また出遅れたか。まあ、そのまま中に入って適当に話をあわせればいいか。俺はルイズの部屋に入り、ドアをしめた。ジャン・ジャック兄さんにも話は漏れるだろうが、少なくともウェールズ皇太子のところまで行くには、助けになるだろう。帰りもあてにできるかは、行く途中で確認していくしかないかと思っていると、サイトはギーシュをふみつけているが、俺の方をみながらどうしようか思案顔だ。ギーシュとは決闘をしているが、俺は怪我を治しているからだろうな。
「この二人、お姫様の話を立ち聞きしやがりましたがけど。とりあえずどうしますか?」
「そうね…、今の話を聞かれたのは、まずいわね」
ギーシュが
「姫殿下! その困難な任務、是非ともこのギーシュ・ド・グラモンに仰せつけますよう」
っと言うので、ウェールズ皇太子から手紙を預かってくるのでよかろうと想定し、
「姫殿下。極秘の任務なのは承知いたします。しかし、少数精鋭と申しましても、この二、三人だけでは、さすがに厳しいでしょう。フーケから宝を取り戻した時に一緒にいた、このシモン・トレ・ビュルガー・ド・ワルドも参加をさせてください」
推定した内容が間違っていても、聞いた内容はどうとでもとれるように、あいまいにお願いをした。アンリエッタ姫殿下は、ギーシュはグラモン元帥の息子で、俺は現グリフォン隊隊長の弟だと解ると、姫殿下がルイズたちに依頼した内容についていけることになった。

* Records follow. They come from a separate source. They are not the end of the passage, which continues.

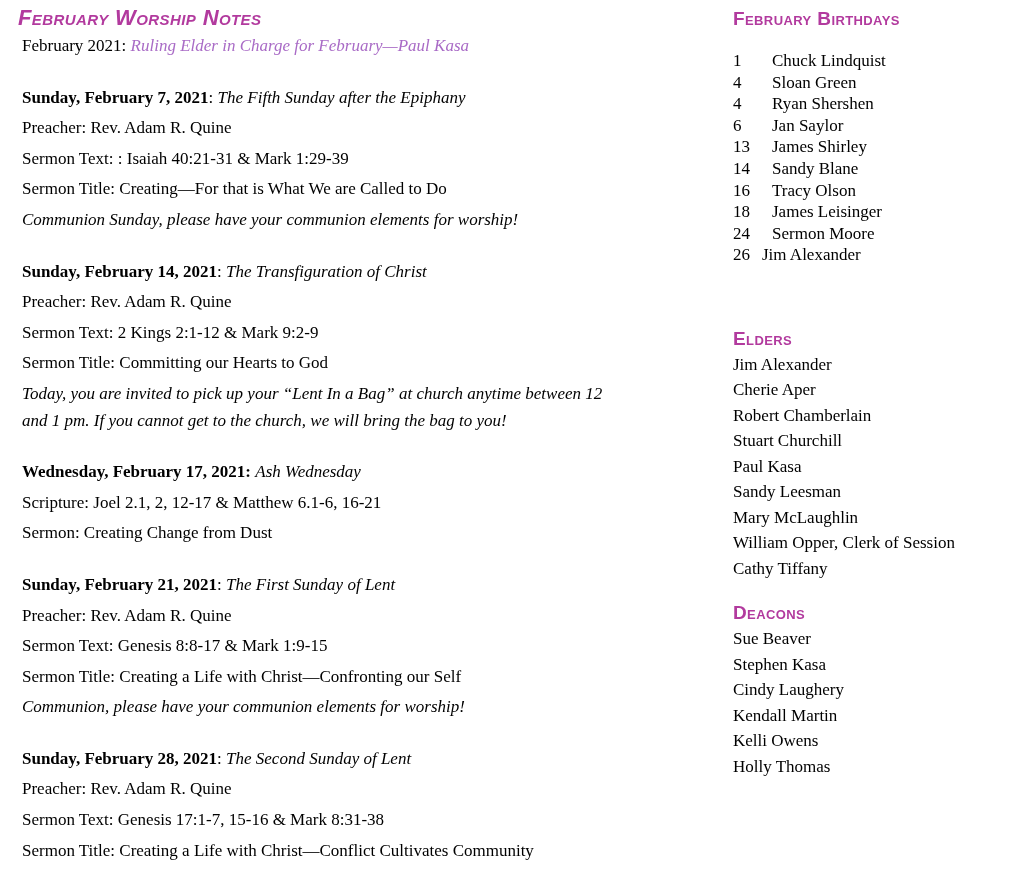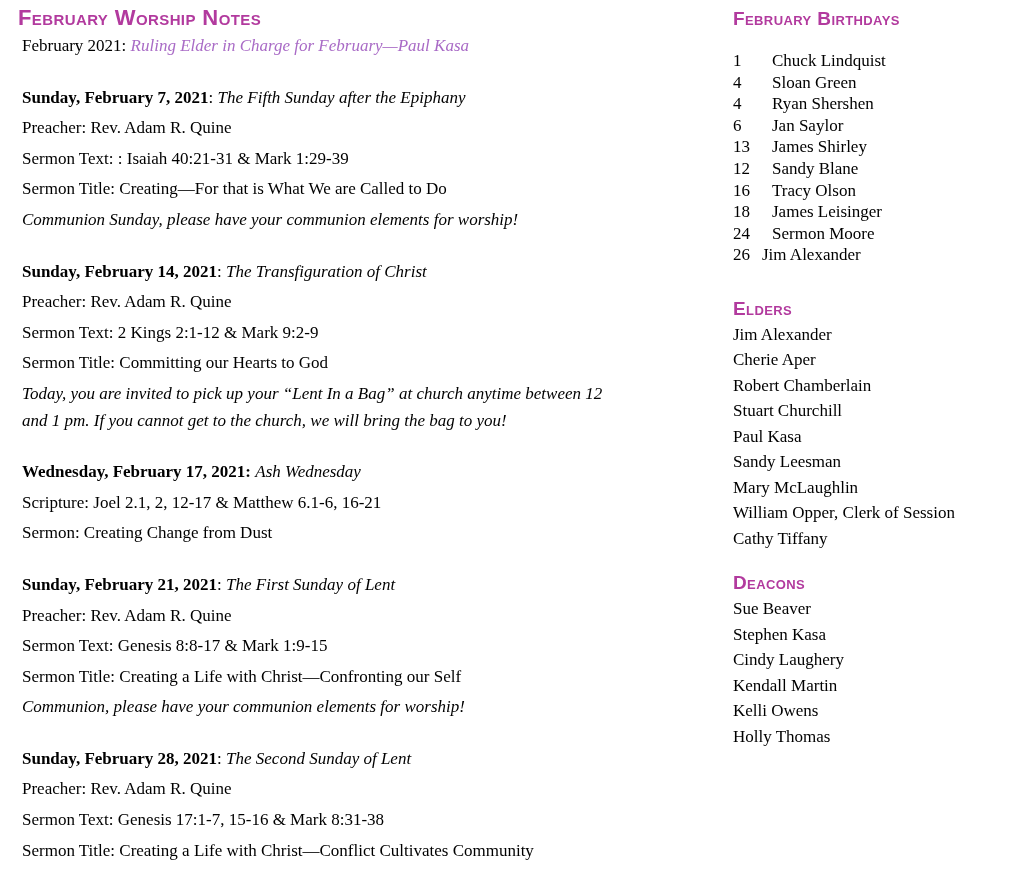"February Worship Notes" .main-title { font-style: none -> italic }
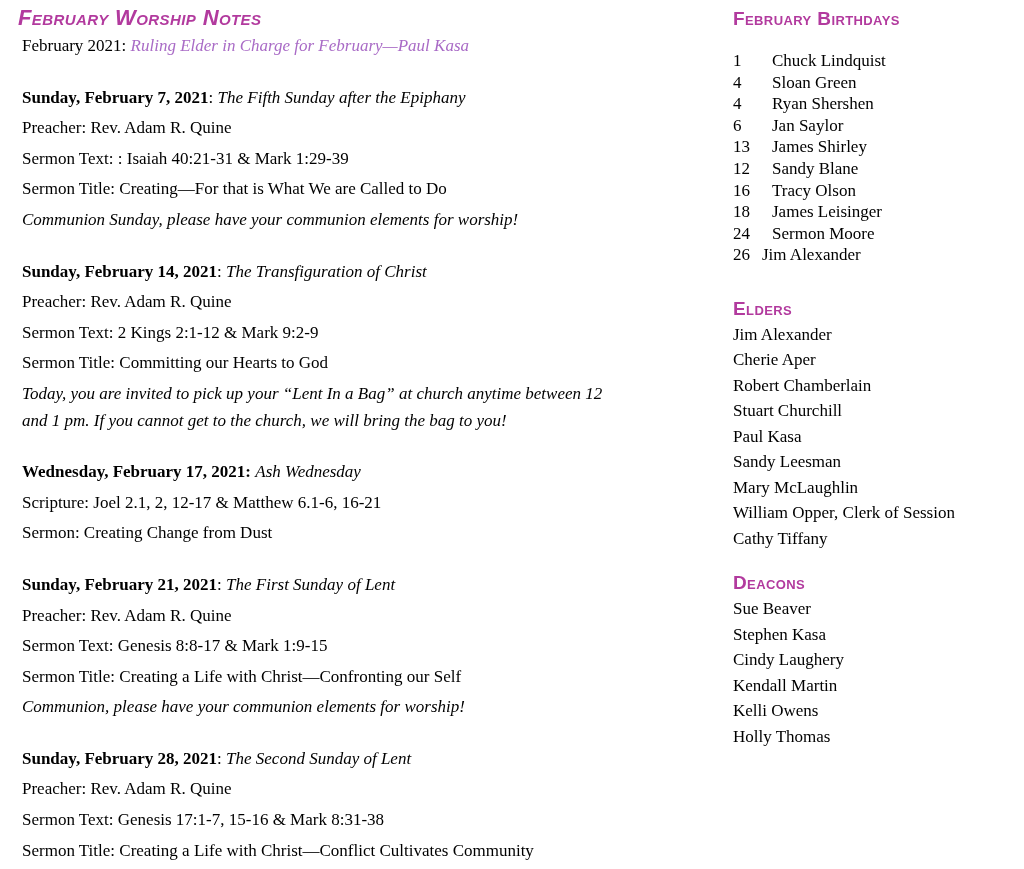"12" span.bday-day { text: 12 -> 14 }
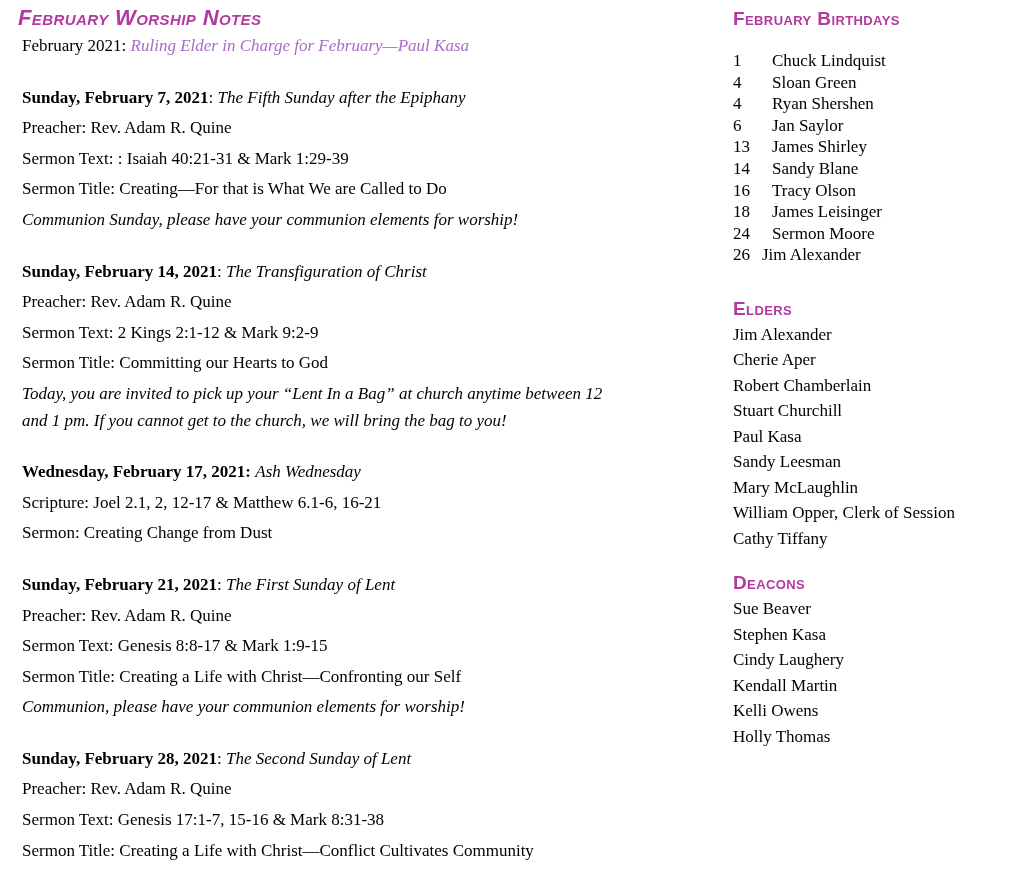"Elders" .elders-block { margin-top: 32px -> 62px }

ギーシュは感激のあまり気をうしなったが、静かでよかろう。
そのあとのアンリエッタ姫殿下とルイズの話を黙って聞いていると、姫殿下から、ウェールズ皇太子たちはアルビオンのニューカッスル付近に陣を構えていることと、ウェールズ皇太子への手紙をしたためてルイズに渡した。『水のルビー』も「旅費のたしに」とルイズへわたしたが、『水のルビー』の価値はもう伝承されていないか、まだ伝承をうけていないかのどちらかなのだろう。それとも、始祖のルビーも虚無の担い手にわたるように、始祖ブリミルがシステム化でもはかっているのだろうか。
アンリエッタ姫殿下がルイズの部屋から戻る時には、ギーシュがまだ気を失なっているので、俺が迎賓館のぎりぎりのところまで送っていくことにした。空気に溶け込んでいるが、火と土の感覚から、ジャン・ジャック兄さんが、こちらを監視しているのを感じながら。
やっぱり、ワルド子爵はついていくことになりそうです。さて、レコン・キスタについているかどうか。